Leave the pictures behind and reproduce every line of the listing exactly.

BEGIN SUPPLIED INFORMATION

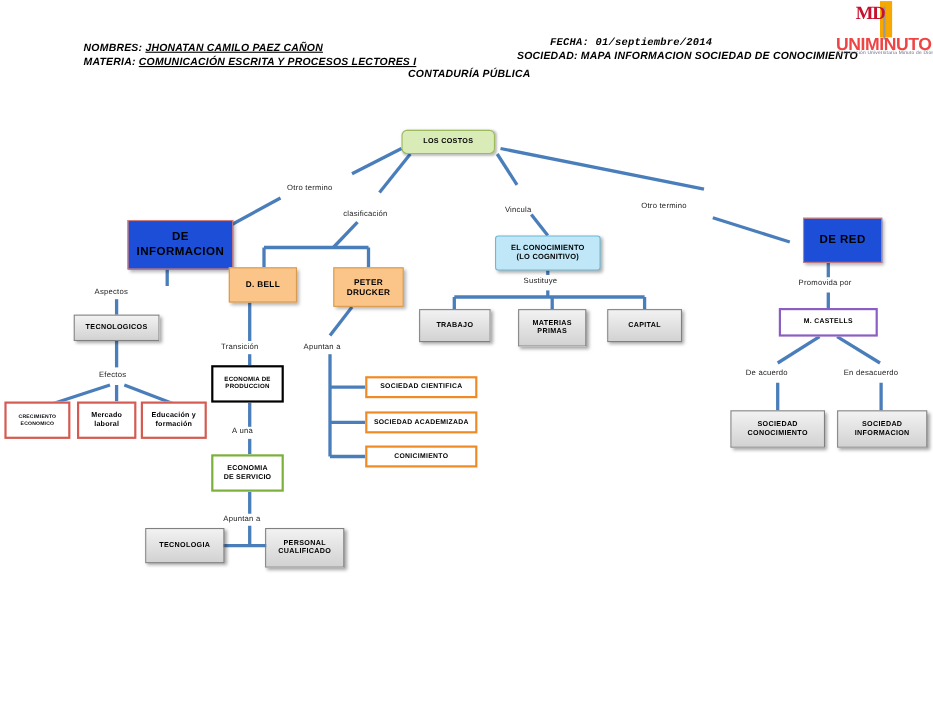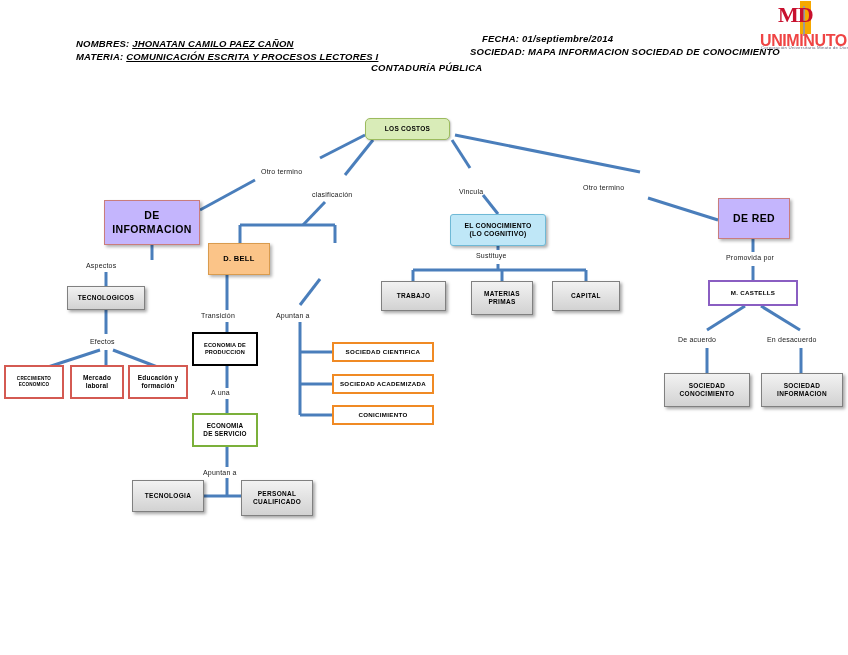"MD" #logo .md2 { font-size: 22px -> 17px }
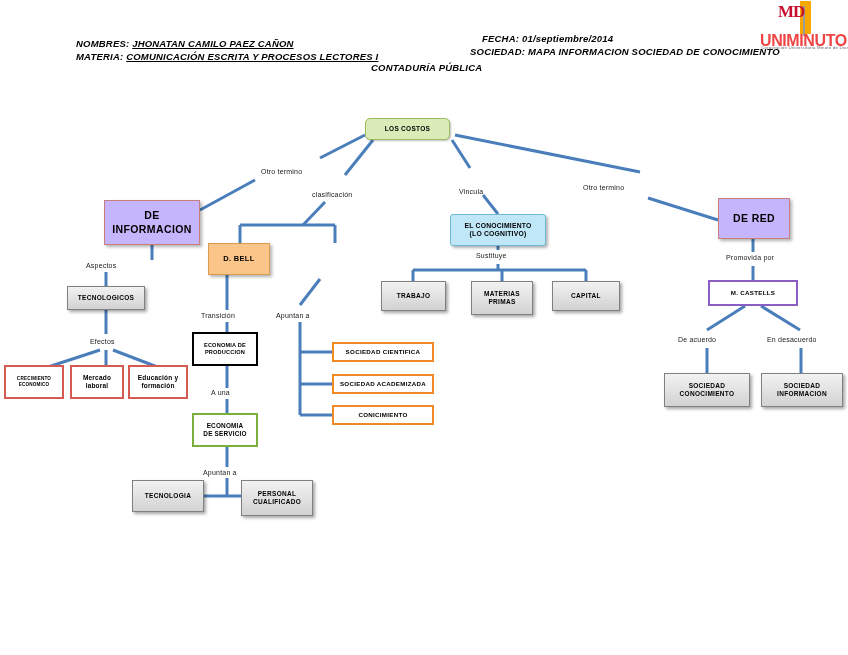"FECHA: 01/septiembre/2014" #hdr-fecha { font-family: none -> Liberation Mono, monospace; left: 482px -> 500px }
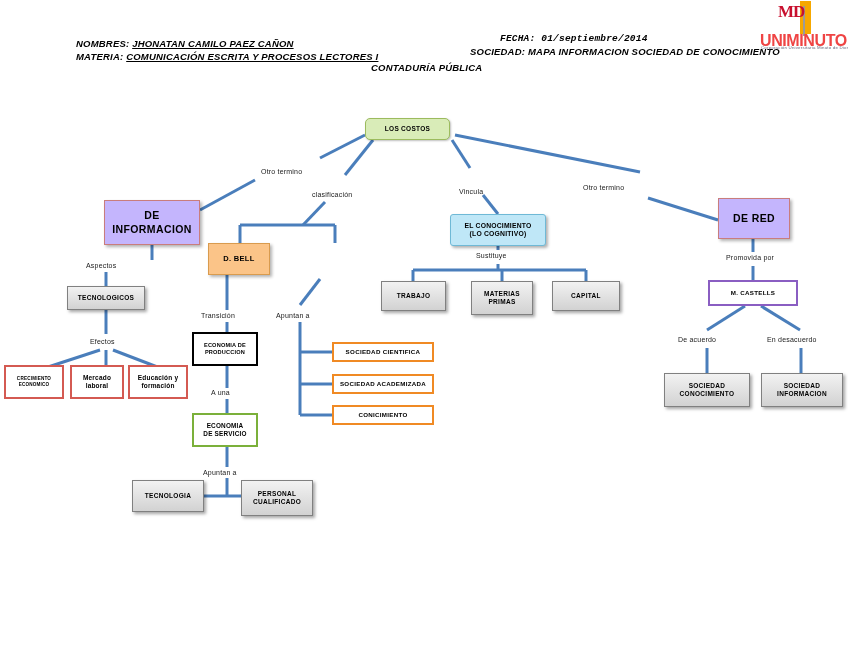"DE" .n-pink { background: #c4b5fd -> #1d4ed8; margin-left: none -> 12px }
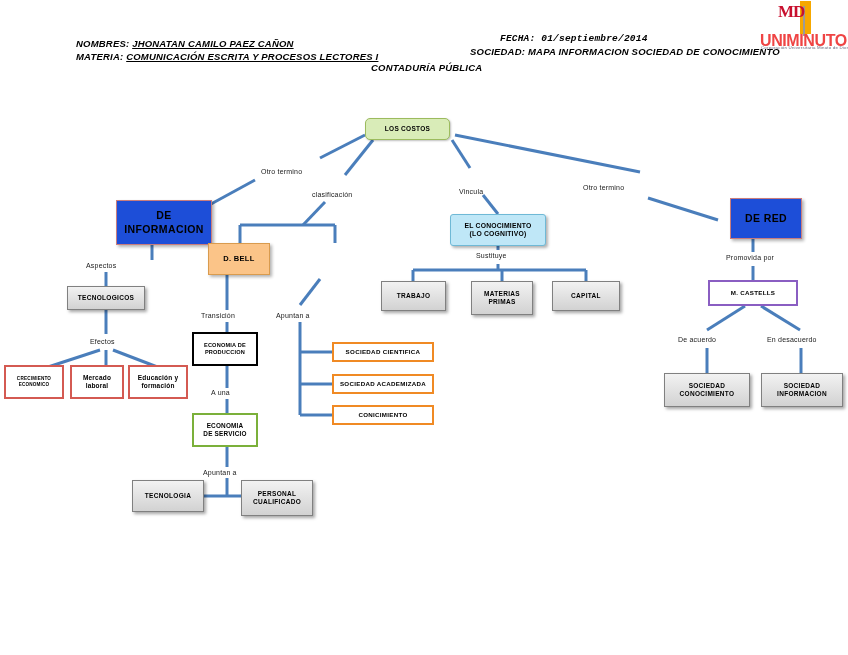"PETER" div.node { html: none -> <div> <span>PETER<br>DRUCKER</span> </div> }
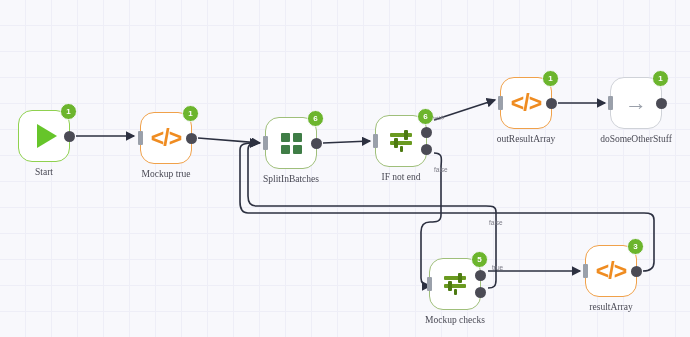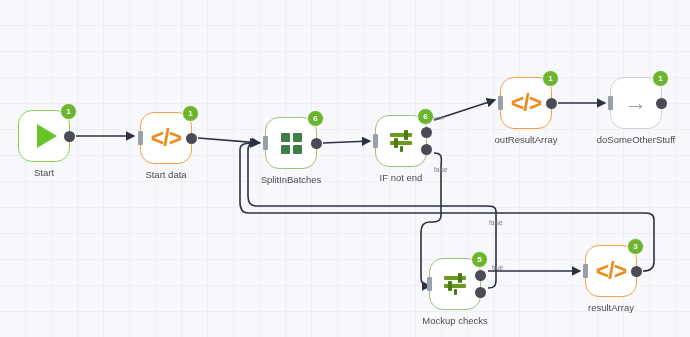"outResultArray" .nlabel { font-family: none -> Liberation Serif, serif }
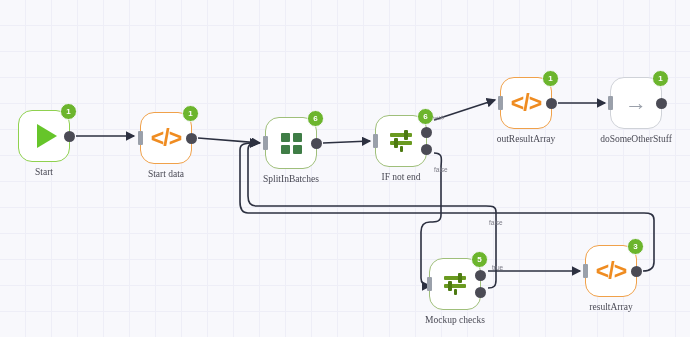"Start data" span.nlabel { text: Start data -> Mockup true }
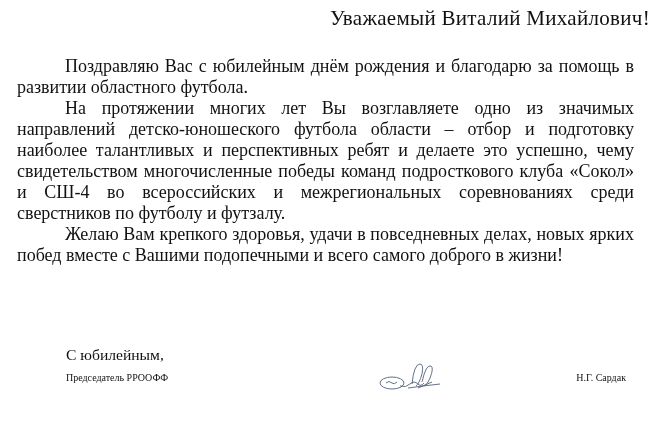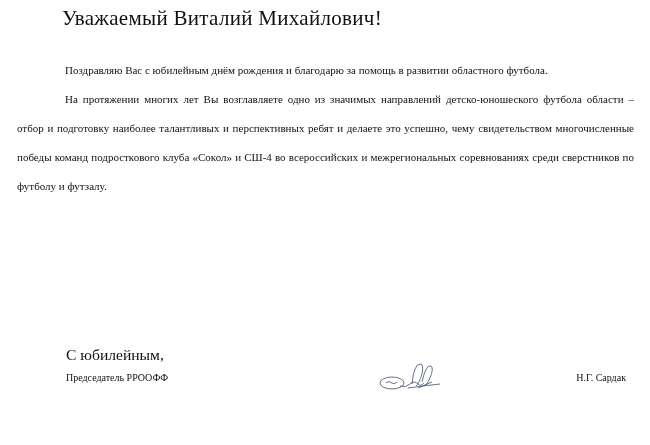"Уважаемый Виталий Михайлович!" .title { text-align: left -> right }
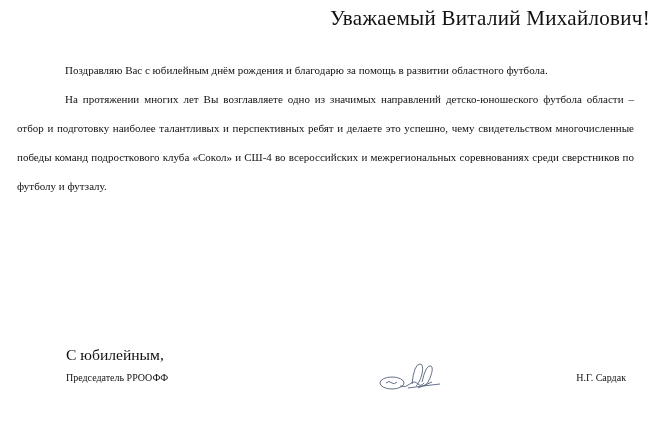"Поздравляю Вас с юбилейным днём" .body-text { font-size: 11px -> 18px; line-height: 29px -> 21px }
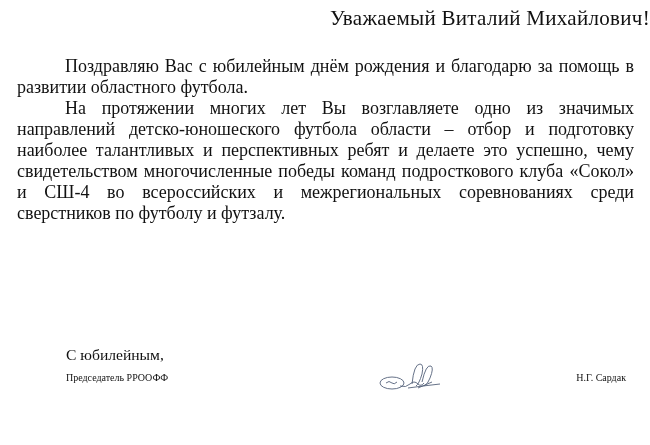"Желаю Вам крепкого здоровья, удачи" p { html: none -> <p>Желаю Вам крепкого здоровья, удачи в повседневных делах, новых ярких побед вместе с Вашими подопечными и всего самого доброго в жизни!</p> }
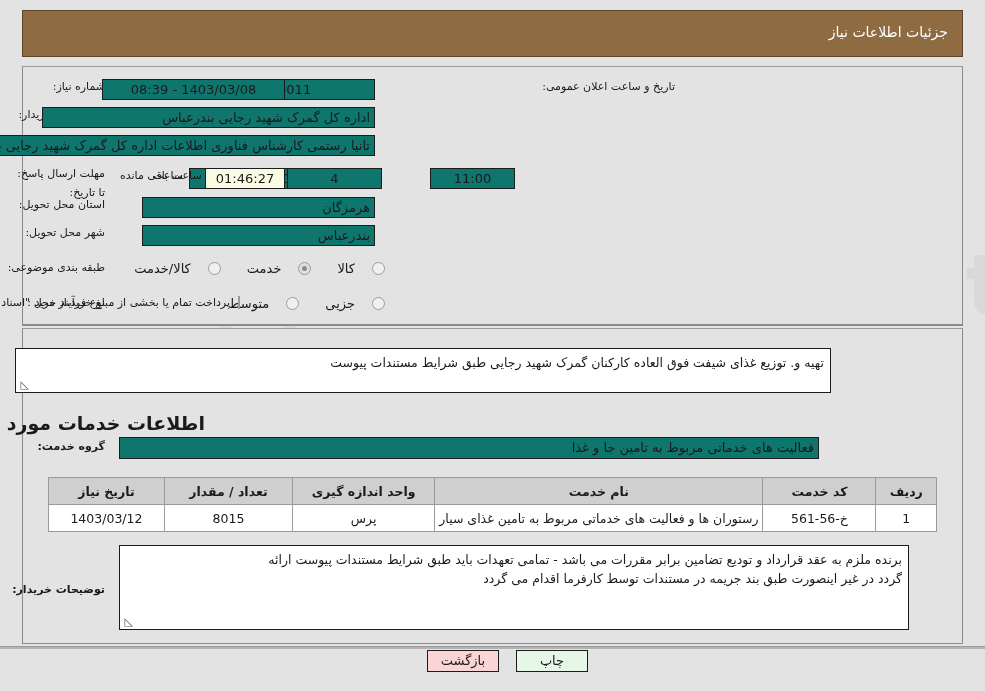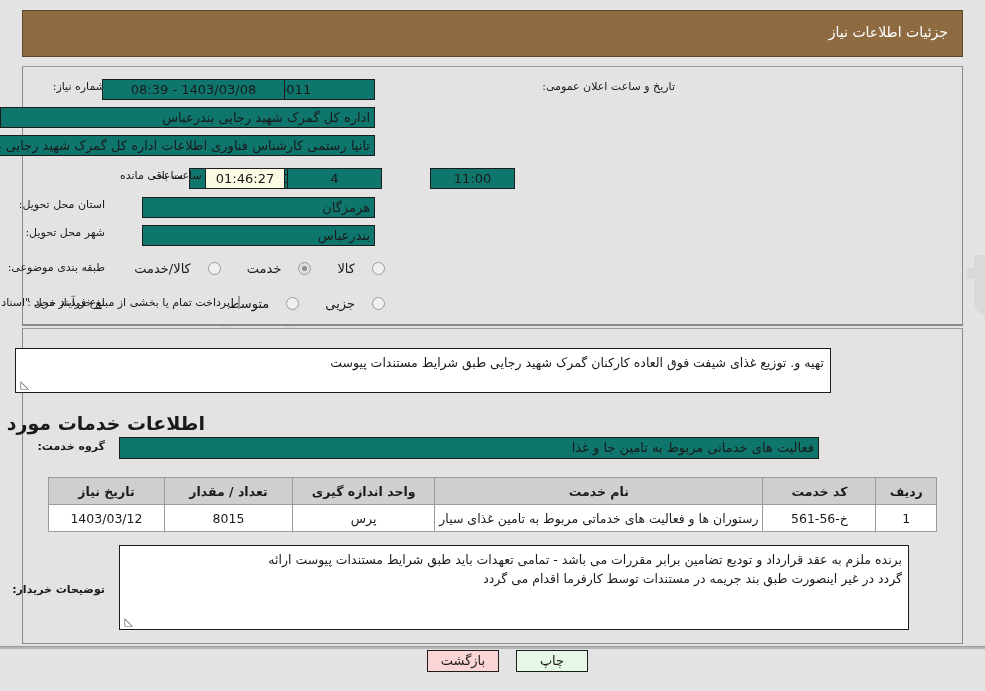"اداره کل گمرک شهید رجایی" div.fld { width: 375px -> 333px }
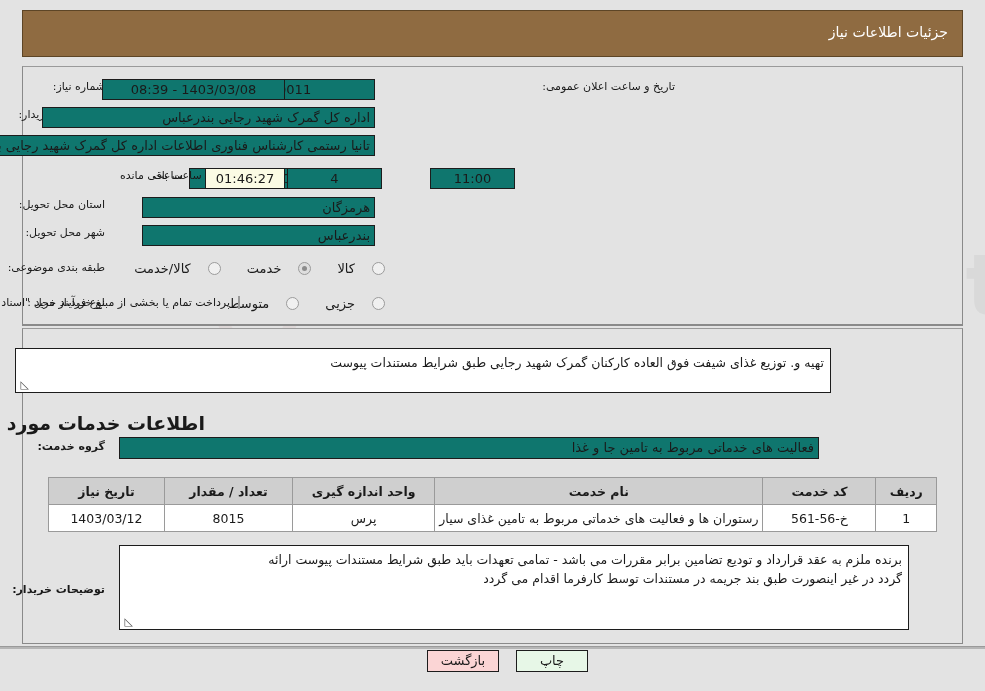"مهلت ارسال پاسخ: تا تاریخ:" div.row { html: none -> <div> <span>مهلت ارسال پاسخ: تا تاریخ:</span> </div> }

END SUPPLIED INFORMATION

- **ANSWER FOR THIS EXERCISE**:
"MD" #logo .md2 { font-size: 22px -> 17px }
"FECHA: 01/septiembre/2014" #hdr-fecha { font-family: none -> Liberation Mono, monospace; left: 482px -> 500px }
"DE" .n-pink { background: #c4b5fd -> #1d4ed8; margin-left: none -> 12px }
"PETER" div.node { html: none -> <div> <span>PETER<br>DRUCKER</span> </div> }
"outResultArray" .nlabel { font-family: none -> Liberation Serif, serif }
"Start data" span.nlabel { text: Start data -> Mockup true }
"Уважаемый Виталий Михайлович!" .title { text-align: left -> right }
"Поздравляю Вас с юбилейным днём" .body-text { font-size: 11px -> 18px; line-height: 29px -> 21px }
"Желаю Вам крепкого здоровья, удачи" p { html: none -> <p>Желаю Вам крепкого здоровья, удачи в повседневных делах, новых ярких побед вместе с Вашими подопечными и всего самого доброго в жизни!</p> }
"اداره کل گمرک شهید رجایی" div.fld { width: 375px -> 333px }
"مهلت ارسال پاسخ: تا تاریخ:" div.row { html: none -> <div> <span>مهلت ارسال پاسخ: تا تاریخ:</span> </div> }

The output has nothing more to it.